GRPC traffic is not load balanced correctly

deenav commented 5 years ago

While running longevity test in PKS cluster with moderate IO (medium-scale) workload, Observing time lapses in the controller logs whenever there are more than one controller in the PKS cluster.

Environment details: PKS / K8 with medium cluster:

3 master: xlarge: 4 CPU, 16 GB Ram, 32 GB Disk
5 worker: 2xlarge: 8 CPU, 32 GB Ram, 64 GB Disk
Tier-1 storage is from VSAN datastore
Tier-2 storage curved on NFS Client provisioner using Isilon as backend

Pravega version: zk-closed-client-issue-0.5.0-2161.60655bf
Zookeeper Operator : pravega/zookeeper-operator:0.2.1
Pravega Operator: adrianmo/pravega-operator:issue-134-5

Steps to reproduce

Deploy Pravega-operator and Pravega cluster with minimum 2 controller instances on PKS Cluster.
Start longevity test with moderate IO (medium-scale) workload and observe that both controllers are serving read/write requests from the longevity run. Use kubectl logs -f po/<controller-pod-name> command to monitor the controller logs.
Induce one controller restart using kubectl exec -it <controller1-pod-name> reboot command.
After the reboot, when controller completes it's initial configuration stages like ControllerServiceStarter STARTING then it is not logging anything and not serving read/write requests from the client.
Restarted pod remains idle until the active controller pod gets some kind of error/event (I tested by triggering reboot on the active controller ) which makes the idle controller to resume it's services.

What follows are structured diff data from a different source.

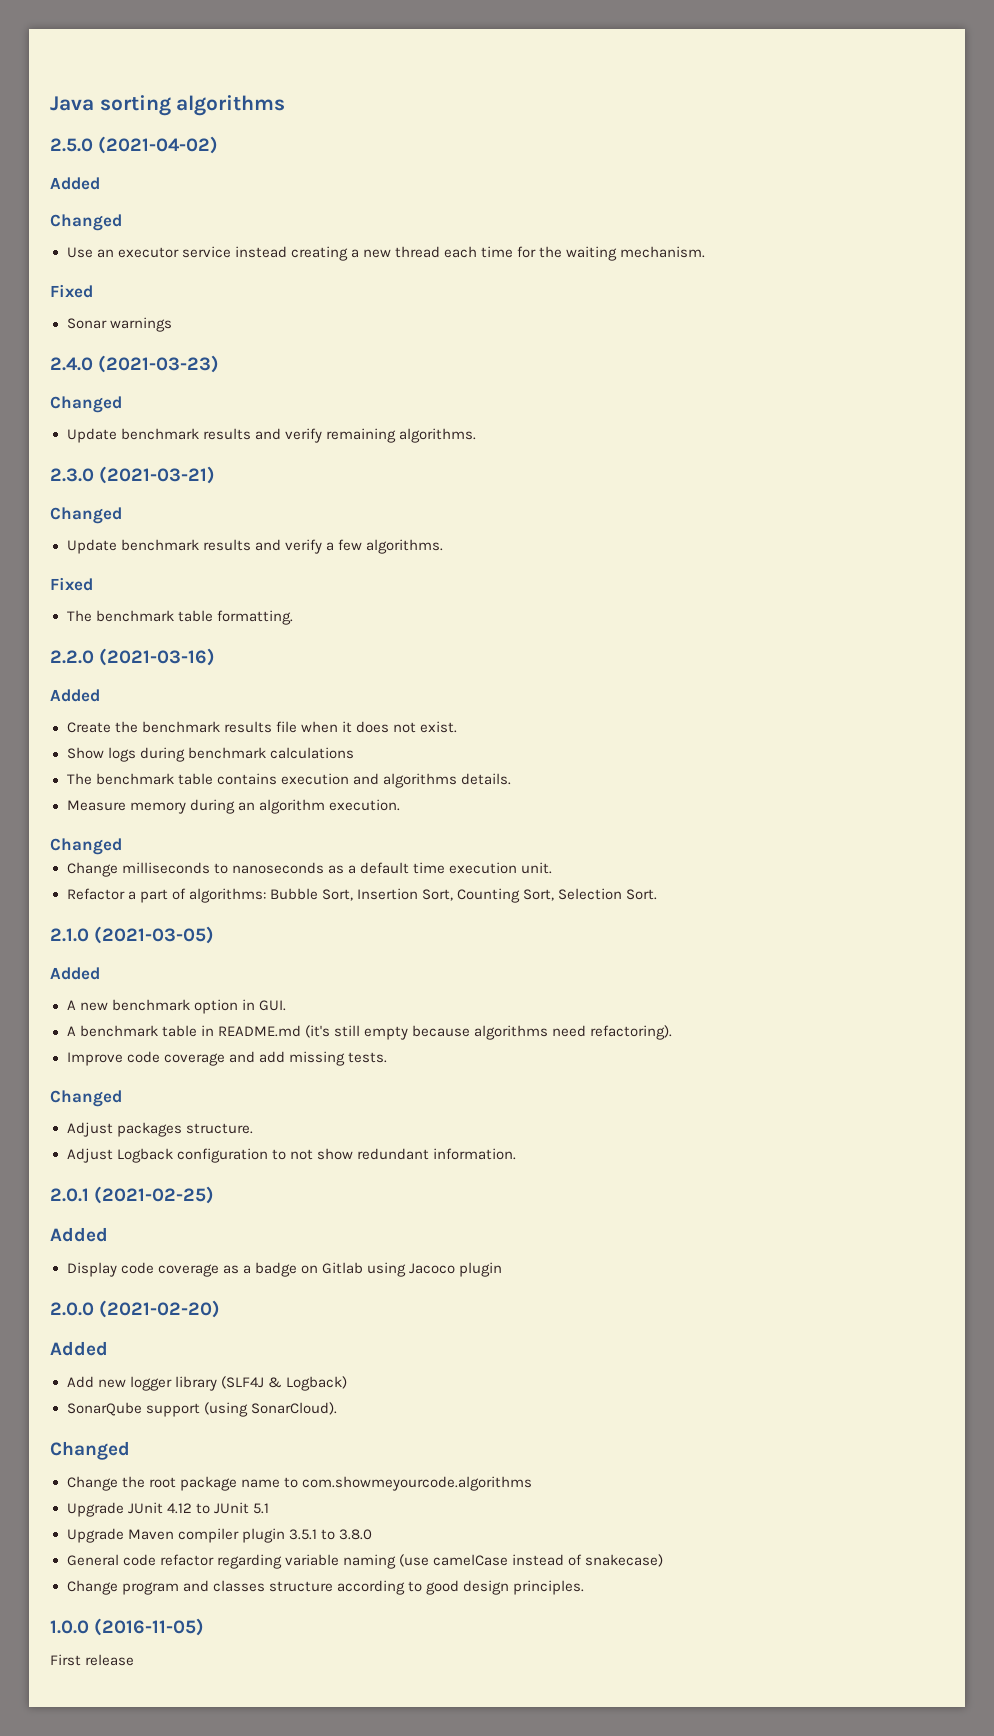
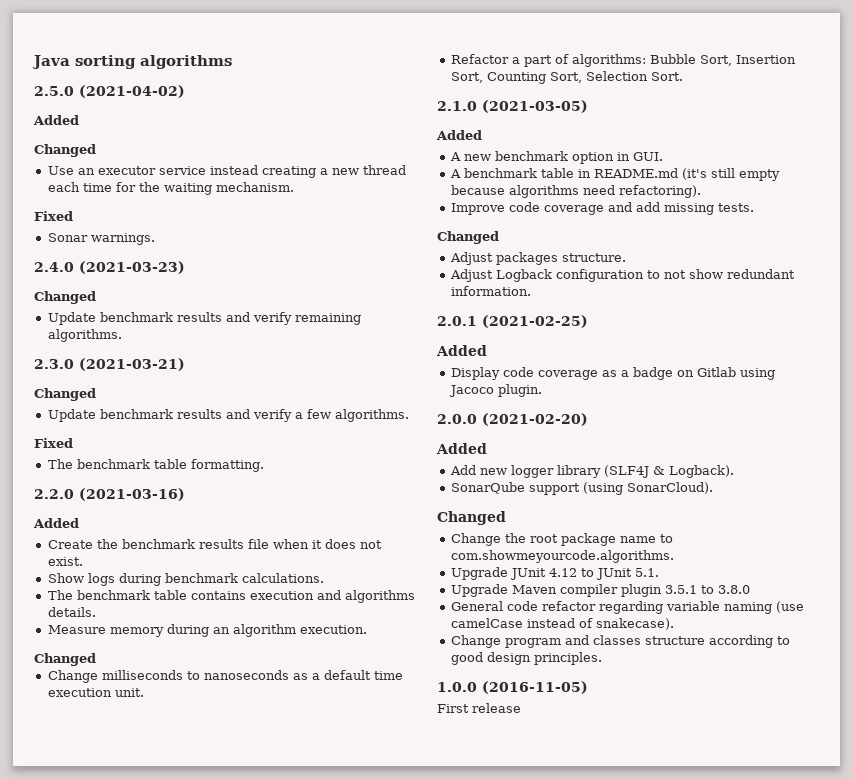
- Sonar warnings
+ Sonar warnings.
- Show logs during benchmark calculations
+ Show logs during benchmark calculations.
- Display code coverage as a badge on Gitlab using Jacoco plugin
+ Display code coverage as a badge on Gitlab using Jacoco plugin.
- Add new logger library (SLF4J & Logback)
+ Add new logger library (SLF4J & Logback).
- Change the root package name to com.showmeyourcode.algorithms
+ Change the root package name to com.showmeyourcode.algorithms.
- Upgrade JUnit 4.12 to JUnit 5.1
+ Upgrade JUnit 4.12 to JUnit 5.1.
- General code refactor regarding variable naming (use camelCase instead of snakecase)
+ General code refactor regarding variable naming (use camelCase instead of snakecase).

Snip of time lapses in controller log:-

2019-03-21 10:20:56,286 3023 [ControllerServiceStarter STARTING] INFO  i.p.c.s.ControllerServiceStarter - Awaiting start of controller event processors
2019-03-21 10:20:56,286 3023 [ControllerServiceStarter STARTING] INFO  i.p.c.s.ControllerServiceStarter - Awaiting start of controller cluster listener
2019-03-21 10:20:57,456 4193 [controllerpool-16] INFO  i.p.c.e.i.EventProcessorGroupImpl - Notifying failure of process 172.24.4.7-e1620132-57fb-4e3f-a74b-4a359aca27c6 participating in reader group EventProcessorGroup[abortStreamReaders]
2019-03-21 10:20:57,456 4193 [controllerpool-19] INFO  i.p.c.e.i.EventProcessorGroupImpl - Notifying failure of process 172.24.4.7-e1620132-57fb-4e3f-a74b-4a359aca27c6 participating in reader group EventProcessorGroup[scaleGroup]
2019-03-21 10:20:57,456 4193 [controllerpool-30] INFO  i.p.c.e.i.EventProcessorGroupImpl - Notifying failure of process 172.24.4.7-e1620132-57fb-4e3f-a74b-4a359aca27c6 participating in reader group EventProcessorGroup[commitStreamReaders]
2019-03-21 11:53:37,489 5564226 [controllerpool-18] INFO  i.p.c.cluster.zkImpl.ClusterZKImpl - Node 172.24.4.6:9090:eff7c8dd-8794-4dc4-8dc0-c361cb2b2eb4 removed from cluster
2019-03-21 11:53:37,492 5564229 [controllerpool-18] INFO  i.p.c.f.ControllerClusterListener - Received controller cluster event: HOST_REMOVED for host: 172.24.4.6:9090:eff7c8dd-8794-4dc4-8dc0-c361cb2b2eb4
2019-03-21 11:53:37,494 5564231 [Curator-LeaderSelector-0] INFO  i.p.c.fault.SegmentMonitorLeader - Obtained leadership to monitor the Host to Segment Container Mapping

Problem location My observation here is, it seems load balancing not happening properly when restarted/failed controller resumes it's operation if more than one controller in the cluster.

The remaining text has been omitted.